The convert_to_upper function takes the address of an
arbitrary character, converts it to uppercase, and then stores it back and
returns nothing. It never calls another function, so it doesn't need a stack
frame.
The first thing the function does is an unaligned load as described previously
into register 4. It then checks to see if the byte is in the range a through z. It does that by
comparing if it is greater than 'a' - 1, and then
seeing if it is greater than 'z.' I did not do a
"less than" comparison, because they aren't available on the SPU! SPUs
only have comparisons for "greater than" and "equal to." Therefore, if you want
to do a "less than or equal to" comparison, you must do a "greater than"

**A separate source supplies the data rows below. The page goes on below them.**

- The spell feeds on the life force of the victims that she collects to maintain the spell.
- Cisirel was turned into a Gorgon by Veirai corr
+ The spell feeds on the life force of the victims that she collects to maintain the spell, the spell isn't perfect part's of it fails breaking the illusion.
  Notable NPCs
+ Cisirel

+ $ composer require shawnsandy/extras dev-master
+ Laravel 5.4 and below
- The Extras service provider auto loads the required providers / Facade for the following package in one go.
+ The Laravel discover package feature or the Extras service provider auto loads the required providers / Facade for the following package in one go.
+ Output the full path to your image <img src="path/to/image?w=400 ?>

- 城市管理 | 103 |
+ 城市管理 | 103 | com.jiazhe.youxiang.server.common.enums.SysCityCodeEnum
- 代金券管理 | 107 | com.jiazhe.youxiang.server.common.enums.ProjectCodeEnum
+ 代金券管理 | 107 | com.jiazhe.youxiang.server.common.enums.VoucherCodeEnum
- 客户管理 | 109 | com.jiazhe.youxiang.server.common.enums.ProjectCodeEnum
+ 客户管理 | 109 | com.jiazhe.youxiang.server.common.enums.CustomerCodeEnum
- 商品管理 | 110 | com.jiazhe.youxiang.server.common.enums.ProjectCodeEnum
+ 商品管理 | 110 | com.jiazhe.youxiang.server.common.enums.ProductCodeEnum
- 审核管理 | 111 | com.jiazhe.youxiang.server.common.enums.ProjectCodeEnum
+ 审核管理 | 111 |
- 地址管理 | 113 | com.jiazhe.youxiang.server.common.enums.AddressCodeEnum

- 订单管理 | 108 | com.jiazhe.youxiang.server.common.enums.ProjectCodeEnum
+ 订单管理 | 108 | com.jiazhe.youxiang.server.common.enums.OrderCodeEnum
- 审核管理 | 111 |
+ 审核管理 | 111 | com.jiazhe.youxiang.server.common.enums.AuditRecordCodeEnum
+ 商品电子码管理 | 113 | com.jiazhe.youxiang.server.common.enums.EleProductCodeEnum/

comparison and then do a "not" on it, which is performed using the nand instruction with both source arguments being the same
register. You then combine the comparisons using the and instruction (note that you could have combined all the
logical instructions into one with an xor, but the
code would have been much less clear). Finally, because the branch instructions
only operate on halfword or word values, you have to mask out the non-relevant
portions of the register. (I didn't have to do that in the factorial example
because I was dealing with a full word).
If the bits in the preferred slot of register 8 are all set to false, you skip to
the end of the function. If they are true, you perform the conversion. The only
byte-oriented arithmetic function on the SPU is absdb,
"absolute difference of bytes," which gives the absolute value of the difference
between two operands. You use that, combined with the difference between the
lowercase and uppercase values, to perform the conversion. Finally, you perform
an unaligned store. Since you did not call any functions or use any local
storage, you did not need a stack frame at all, so you can now just exit through
the link register.
Communication with the PPE
So far I have concentrated on SPE-only programs. Now I will look into
PPE-controlled programs, and for that, I need to know how to get the PPE and the
SPE to communicate.
Channels and the MFC
Remember that SPEs have a memory that is separate from the processor's main
memory, called the local store. The SPE cannot read main memory directly,
but instead must import and export data between the local store and main memory
using DMA commands to a unit called the memory flow controller, or MFC.
The local store address space is limited to 32 bits, but it is usually much
smaller (in the Sony® PLAYSTATION® 3, for instance, it is only 18 bits). The reason for
this is so that memory accesses by SPE code can be deterministic. Main memory
can get swapped out, moved around, cached, uncached, or memory mapped.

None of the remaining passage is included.